In this universe, the two charges $q_1 = 1\mu C$ and $q_2=-1\mu C$ are placed at $-1$ m and $1$ m on the x-axis, respectively. The charges are released from rest at $t=0$ . Find the time $\tau$ in seconds at which they collide.

Assumptions and Details

$K_e = 9\times10^9 \frac{m^2}{F}$

The answer is 0.942.

2 solutions

Michael Ng
Sep 18, 2015

This is my approach to this nice problem. Here is a simple diagram.

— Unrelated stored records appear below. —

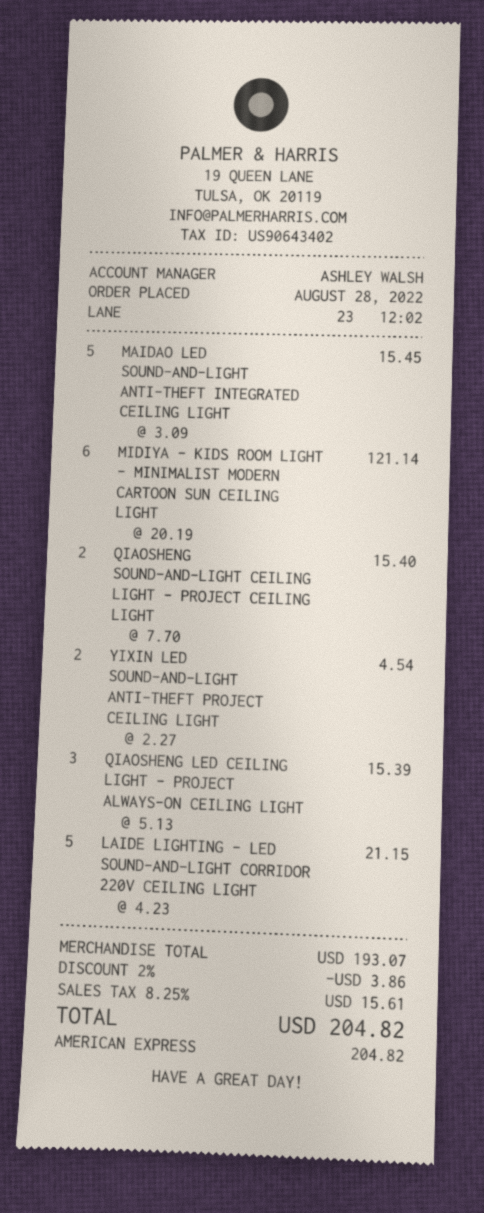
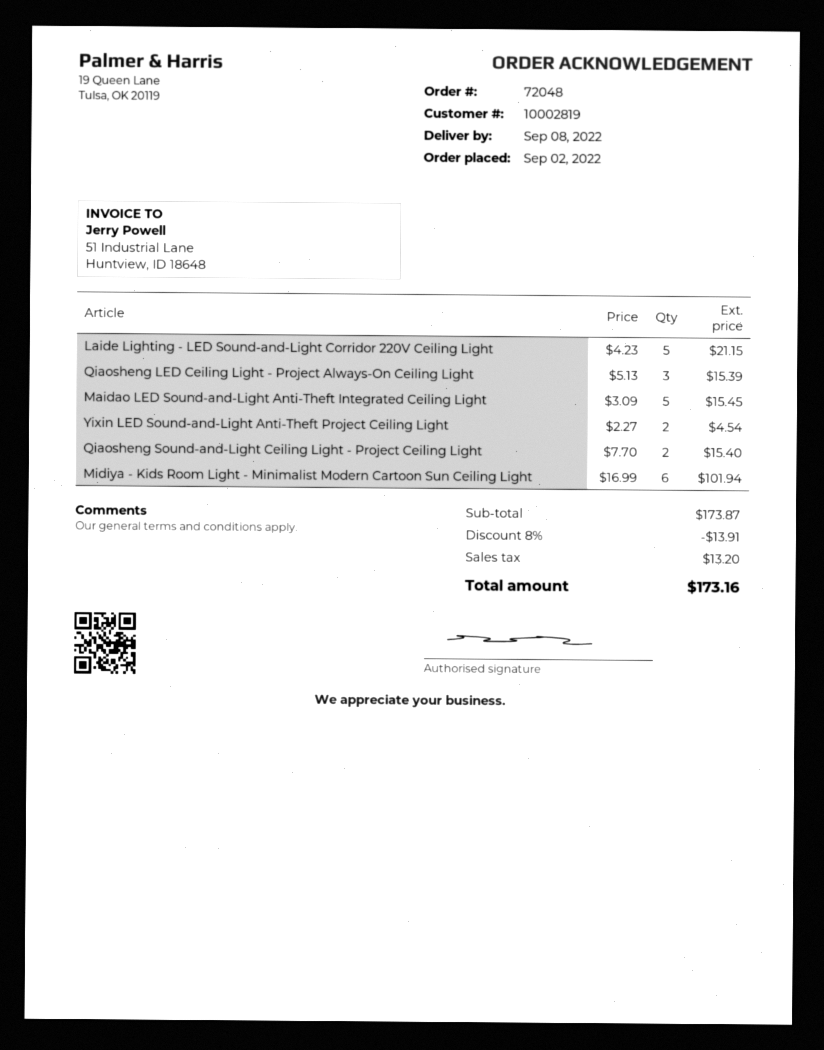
order date: 2022-08-28 -> 2022-09-02
MIDIYA - KIDS ROOM LIGHT - MINIMALIST MODERN CARTOON SUN CEILING LIGHT: 6 x 20.19 = 121.14 -> 6 x 16.99 = 101.94
subtotal: 193.07 -> 173.87
discount: 2% = 3.86 -> 8% = 13.91
tax: 15.61 -> 13.20
total: 204.82 -> 173.16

Consider only the force exerted on the right particle. It is easy to see that $F = - k_e\frac{q_1q_2}{r^3}$ as $F$ is directed towards the origin. Let $K= k_e\frac{q_1q_2}{m}$ for clarity. Therefore as $F=ma$ , $a = - \frac{K}{r^3}$ But what is the value of $r$ in our problem? By symmetry the motion of the particles must exactly mirror eachother, so it follows that $r = 2x$ . So $a = -\frac{K}{(2x)^3} = -\frac{K}{8x^3}$ It is well known that $\int a \, \mathrm{d}x = \frac{1}{2}v^2$ , so $\frac{1}{2}v^2 = \int -\frac{K}{8x^3} \, \mathrm{d}x = \frac{K}{16x^2} + c$ Substitute $\boxed{x=1, v=0}$ into the equation and solve to give $c = -\frac{K}{16}$ . Therefore $\frac{1}{2}v^2 = \frac{K}{16}\left(\frac{1}{x^2}-1\right) \\ v=-\sqrt{\frac{K}{8}\left(\frac{1-x^2}{x^2}\right)}$ Note the minus as the velocity is directed towards the origin. Now solve the differential equation: $\int - \frac{x}{\sqrt{1-x^2}} \, \mathrm{d}x = \int \sqrt{\frac{K}{8}} \, \mathrm{d}t\\ \sqrt{1-x^2} + C = \sqrt{\frac{K}{8}}t$

Substitute $\boxed{t=0,x=1}$ into the equation and solve to give $C = 0$ .

Therefore $\sqrt{1-x^2}= \sqrt{\frac{K}{8}}t$ and at $x=0$ , $\boxed{t = \sqrt{\frac{8}{K}}}$ .

Plugging in the variables gives $t = \sqrt{\frac{8}{\left(\frac{(9\times10^9) \times (1\times10^{-6}) \times (1\times10^{-6})}{1\times10^{-3}}\right)}} = \sqrt{\frac{8}{9}} = 0.9428\dots = \boxed{0.943}$

Nice solution! I got a much harder differential equation and used Mr. Grapher to help me solve. Pretty much bashed the thing.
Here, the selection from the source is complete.